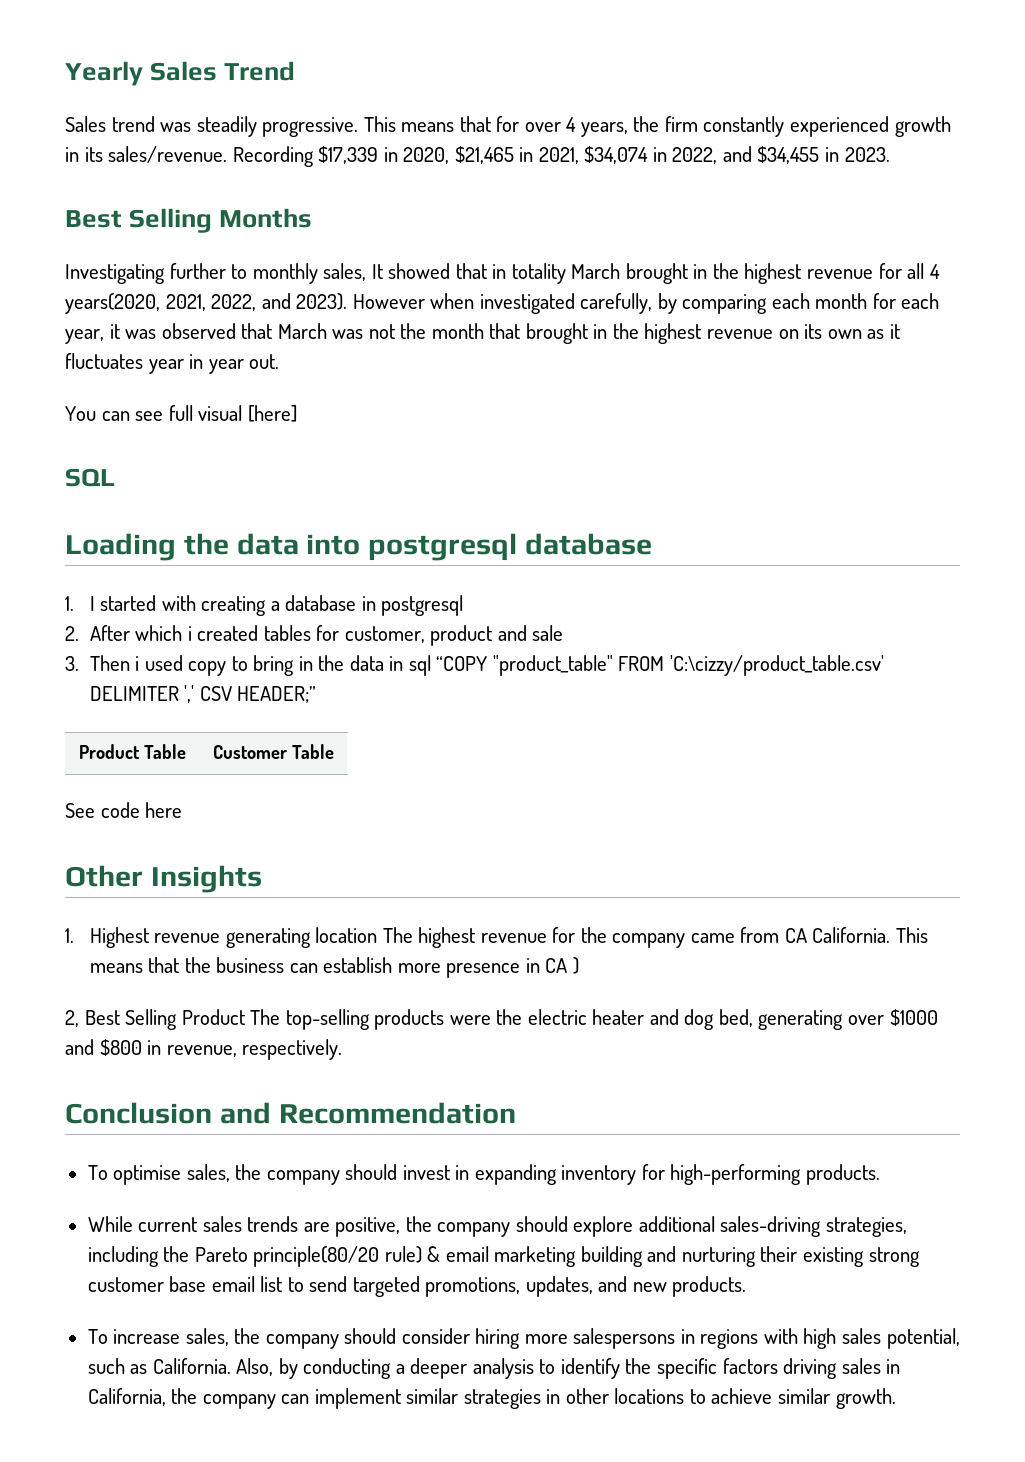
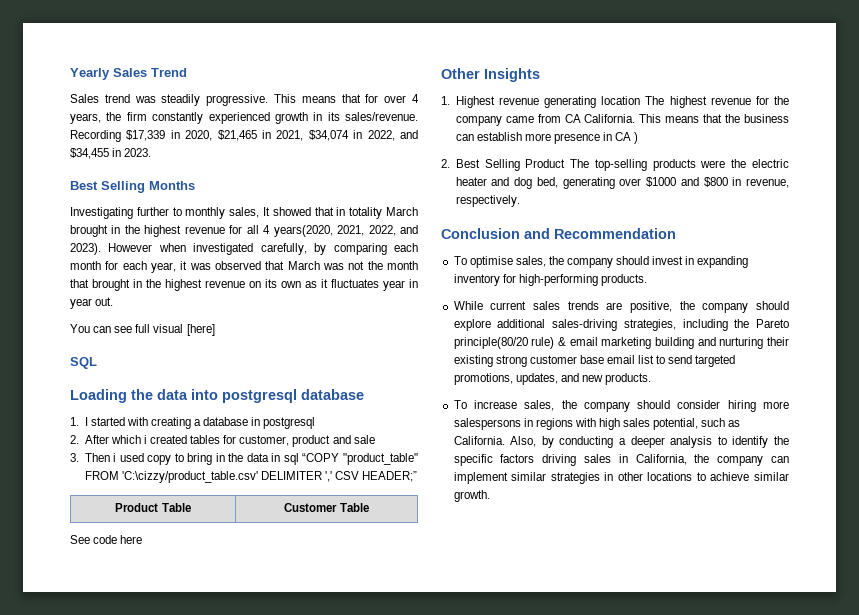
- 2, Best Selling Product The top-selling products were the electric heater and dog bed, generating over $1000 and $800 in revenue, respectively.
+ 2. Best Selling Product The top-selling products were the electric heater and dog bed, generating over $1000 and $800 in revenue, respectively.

* * *

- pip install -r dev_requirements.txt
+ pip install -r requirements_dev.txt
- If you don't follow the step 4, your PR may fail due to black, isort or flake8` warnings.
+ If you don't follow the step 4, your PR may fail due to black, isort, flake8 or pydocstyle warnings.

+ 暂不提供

#### [YOUR INSTRUCTIONS]
Your answer should consist solely of the lines above from the line with "- 2, Best Selling" to the line with "2. Best Selling", both included, reproduced exactly.

#### [WORKED SOLUTION]
- 2, Best Selling Product The top-selling products were the electric heater and dog bed, generating over $1000 and $800 in revenue, respectively.
+ 2. Best Selling Product The top-selling products were the electric heater and dog bed, generating over $1000 and $800 in revenue, respectively.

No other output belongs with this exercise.